I could picture every detail. I saw the blackened, crisped sofa, all but disintegrated in the fire. I saw two dead bodies, both were men I did not know. I remember seeing three seeping wounds, scarlet pouring out of them, two in my best friend's lower back and one in his left thigh in the back. He was here in the hospital somewhere. He had come over to hang out and work on homework. Why this Friday of all Fridays? I was the best tutor and student in every class, because I remembered everything. I tutored a lot of people, both people that were my friends and total strangers that I only knew from mutual classes.

He had come over so that I could tutor him in Honors Biology, I wished he had rescheduled for Saturday. I would've happily taken him on despite my crazy schedule if I'd only known...The door opened then. I didn't look to see who it was, but the voice was, thankfully, very familiar. "You've had an interesting morning, haven't you Jameson?" I frowned but still didn't look at him. His name was Dr. Stone, and he was an old family friend. "My name is Tara." I reminded him dryly, as I did every time I came to see him. Jameson was my first name, but I had been going by Tara since, oh, I don't know, the first grade?

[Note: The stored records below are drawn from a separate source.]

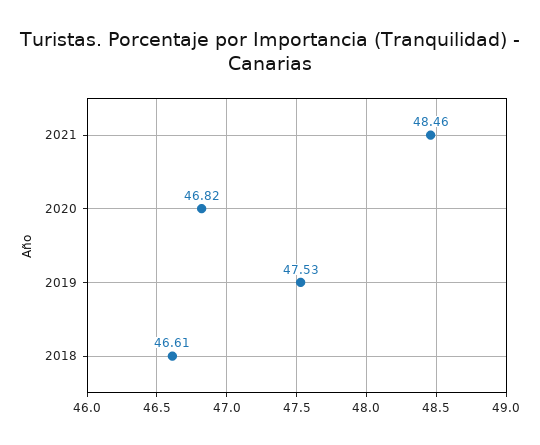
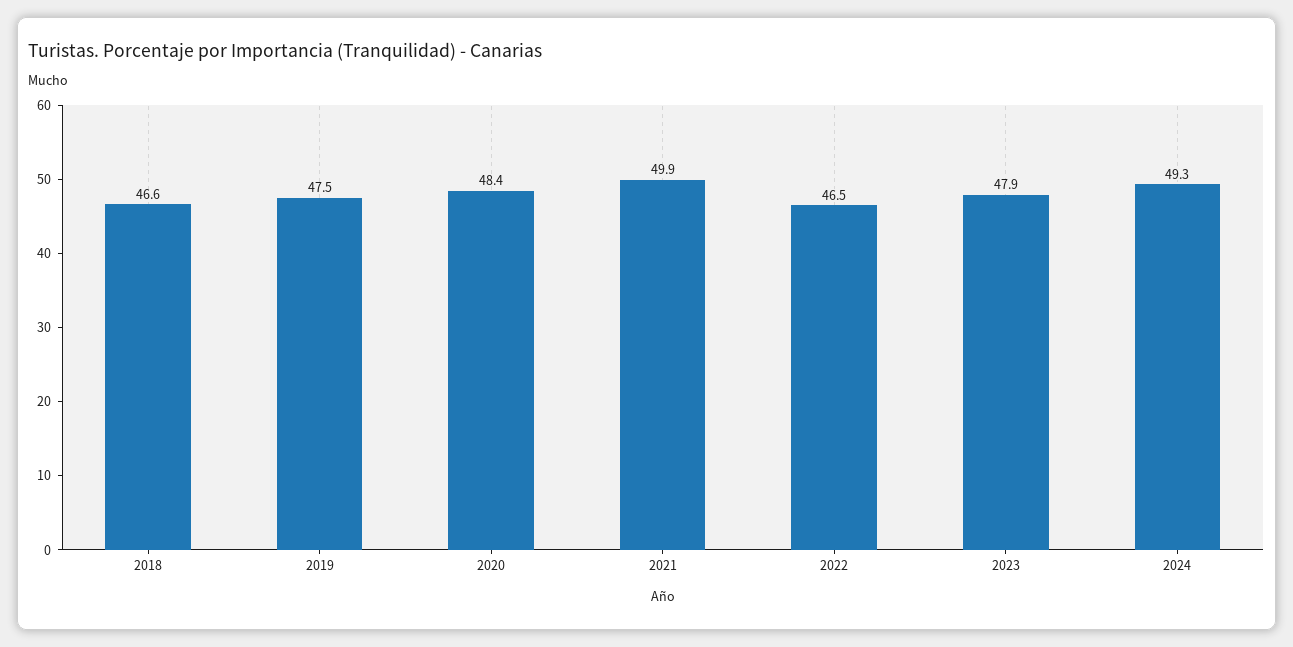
2021: 48.46 -> 49.9
2020: 46.82 -> 48.4
2022: none -> 46.5
2023: none -> 47.9
2024: none -> 49.3

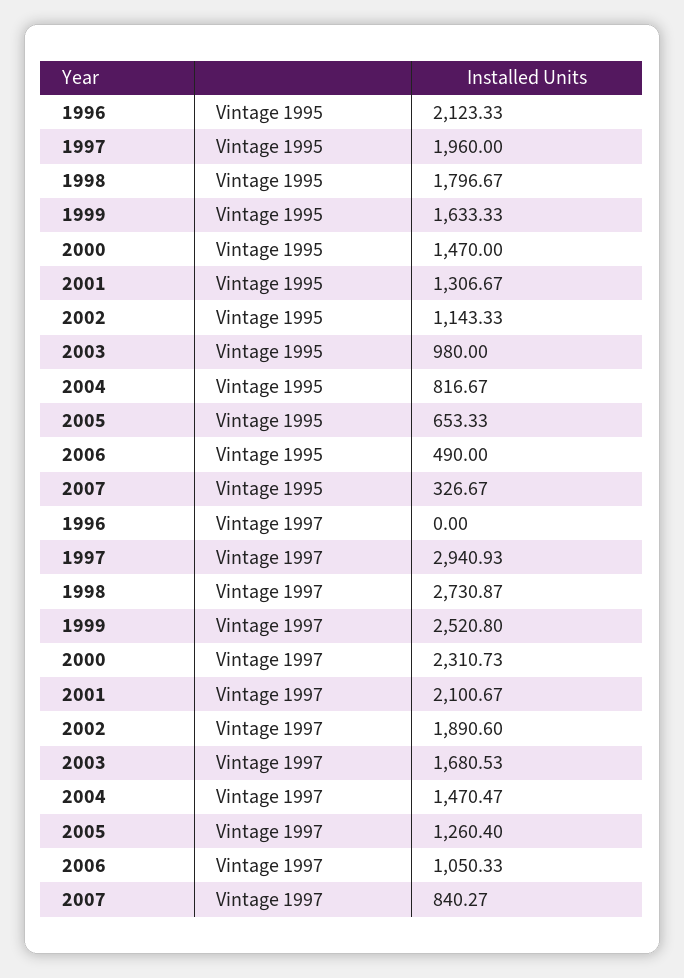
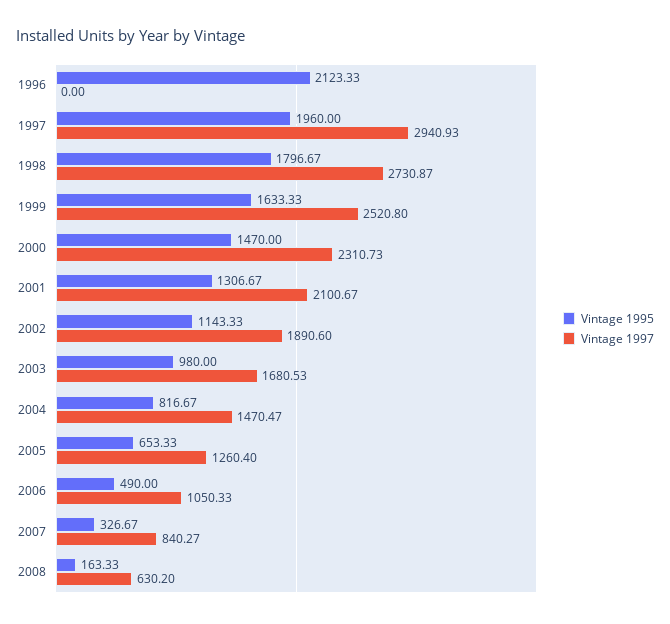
Vintage 1995, 2008: none -> 163.33
Vintage 1997, 2008: none -> 630.2

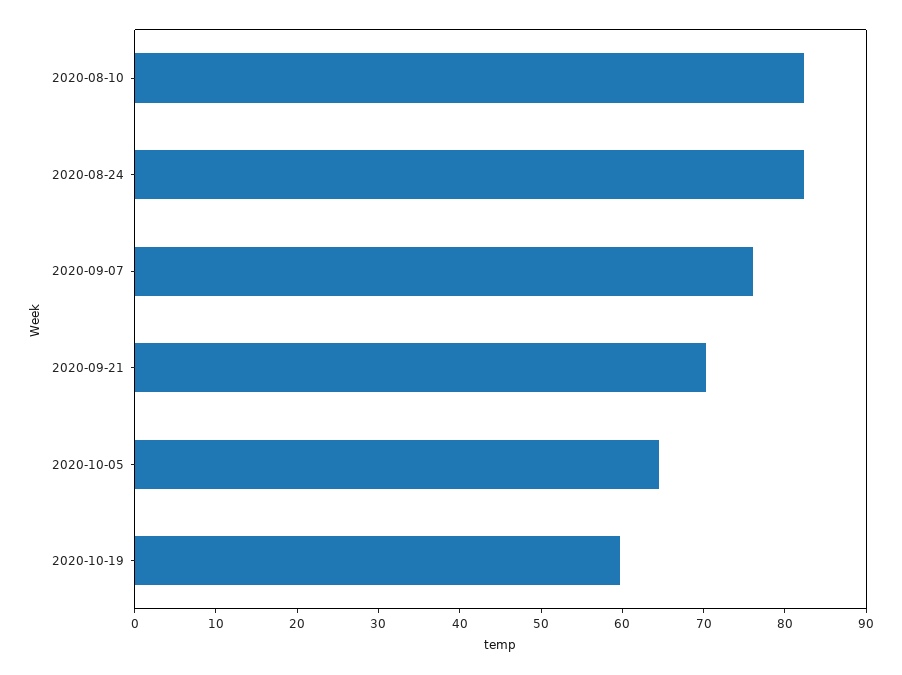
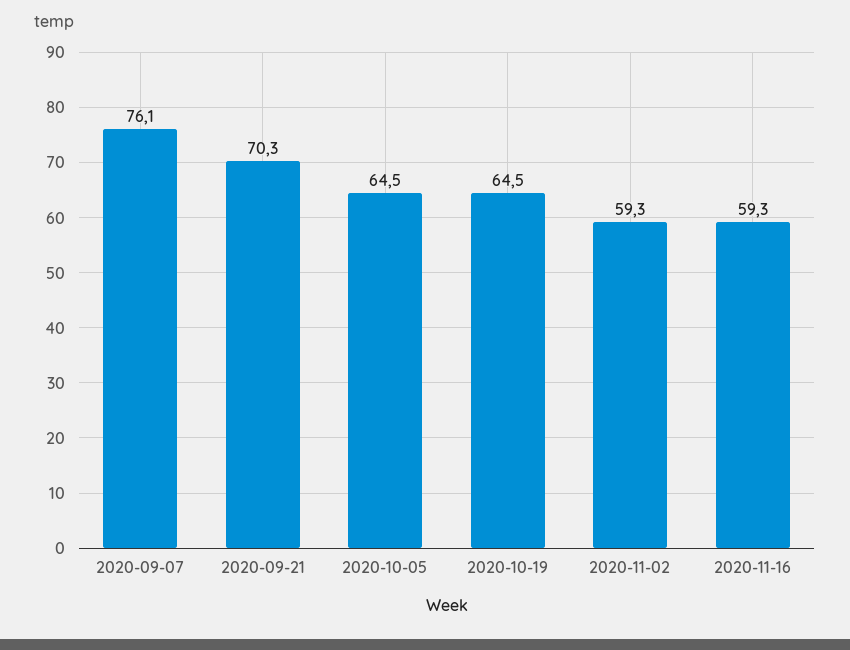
2020-08-10: 82 -> none
2020-08-24: 82 -> none
2020-10-19: 60 -> 64.5
2020-11-02: none -> 59.3
2020-11-16: none -> 59.3

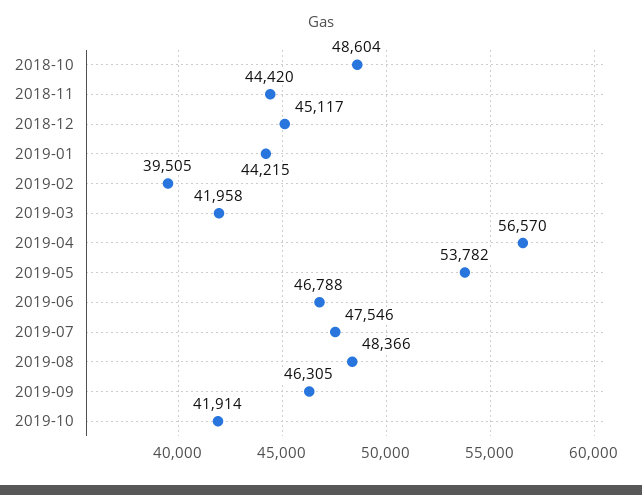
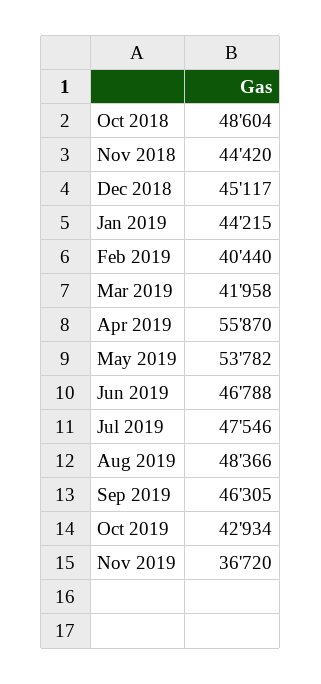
2019-02: 39505 -> 40440
2019-04: 56570 -> 55870
2019-10: 41914 -> 42934
Nov 2019: none -> 36720

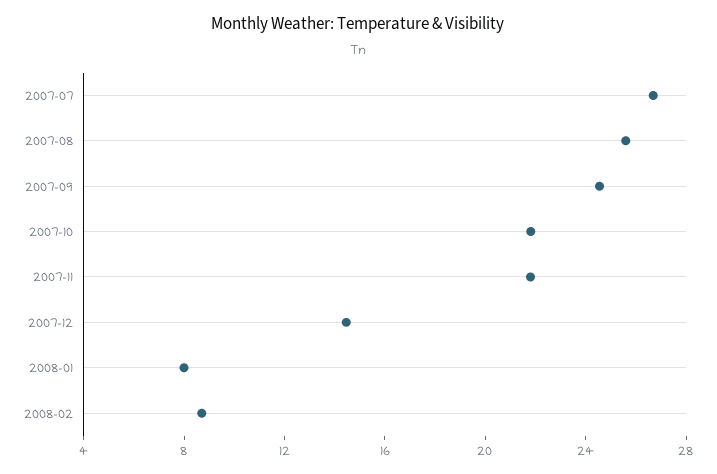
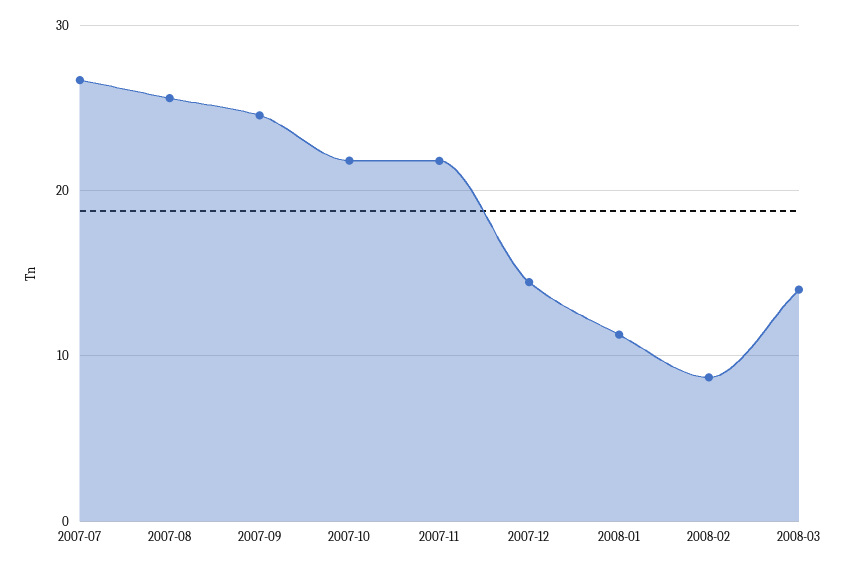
2008-01: 8 -> 11
2008-03: none -> 14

"Right, right, Tara, I'm very sorry my dear." I sighed and then leaned up on one elbow in his direction. "So, what's the verdict?" I asked. Then Jeanie walked through the door. Jeanie is the most amazing woman that you would see anywhere. She's a registered nurse, she laughs, she tells jokes, she remembers everyone and she's like a second mother to me. She was a mother for me in a way that my true mother never had been. I glanced up at the calendar. Today was, ironically, August 9th; exactly three years ago, my mother had been put in jail for driving under the influence, getting in a car accident and putting all of the people in the other car under intensive care and, holding, using and selling illegal drugs right out of the house.

I swallowed convulsively and came back to reality. Dr. Stone still hadn't answered my question. "Well, I think, considering that you don't seem to be in shock, that we'll run some basic tests to make sure you're alright and then we'll dispatch you."